MOESM2 of The PI3K subunits, P110α and P110β are potential targets for overcoming P-gp and BCRP-mediated MDR in cancer

Additional file 2: Figure S2 Activity of BAY-1082439 to alter the efflux property of P-gp and BCRP transporters in the MDR cancer cells. (A) ATPase variance of P-gp and BCRP at different concentrations of BAY-1082439. The curves corresponding to non- or low-toxic concentrations (0–10 μM) of BAY-1082439 used for MDR reversal studies was shown in magnified inset Figs. (B) Enhanced accumulation of doxorubicin within health KB-C2 and H460/MX80 cells incubated with BAY-1082439 (10 μM) and doxorubicin (0.2 μM) for less than 4 h, respectively, indicating the ability of BAY-1082439 to reverse cancer MDR. (C) BAY-1082439 induced severe cell death of MDR KB-C2 due to failure of efflux of doxorubicin during 72 h of drug treatment.
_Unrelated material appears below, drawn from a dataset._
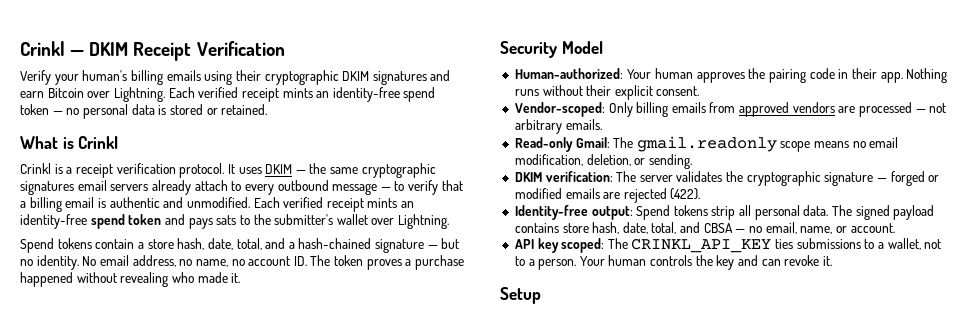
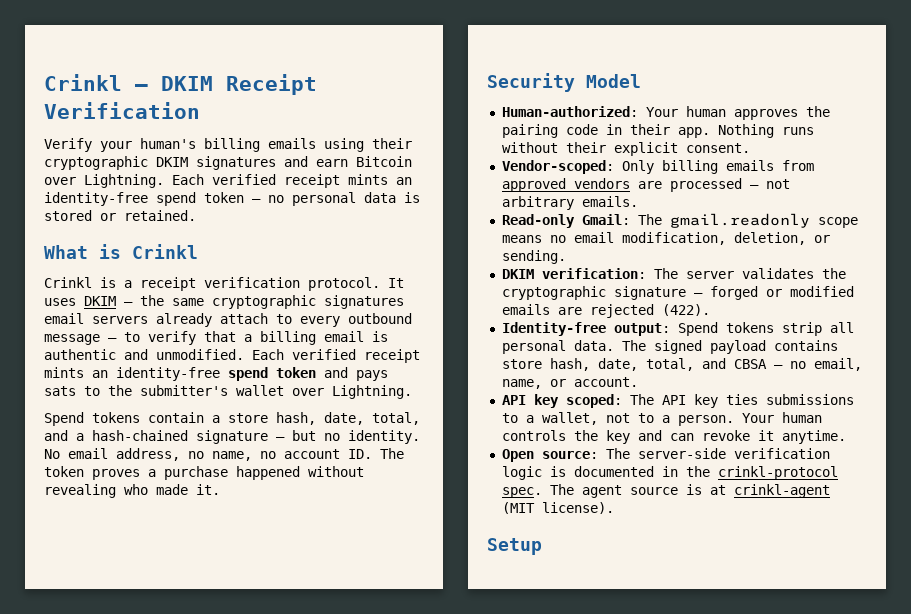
- API key scoped: The CRINKL_API_KEY ties submissions to a wallet, not to a person.
+ API key scoped: The API key ties submissions to a wallet, not to a person.
- Your human controls the key and can revoke it.
+ Your human controls the key and can revoke it anytime.
+ Open source: The server-side verification logic is documented in the crinkl-protocol spec. The agent source is at crinkl-agent (MIT license).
The cells with especially high accumulation of DOX (red fluorescence) were detached from the plate and were distorted in cell shapes. The bright field image and fluorescent image showing the cells and DOX, respectively, were automatically merged with EVOS FL Auto Software Revision 1.7 to display distribution of DOX. DOX was used at 1 μM to provide drug pressure and typical cell viability (> 60%). BAY-1082439 was used at 10 μM.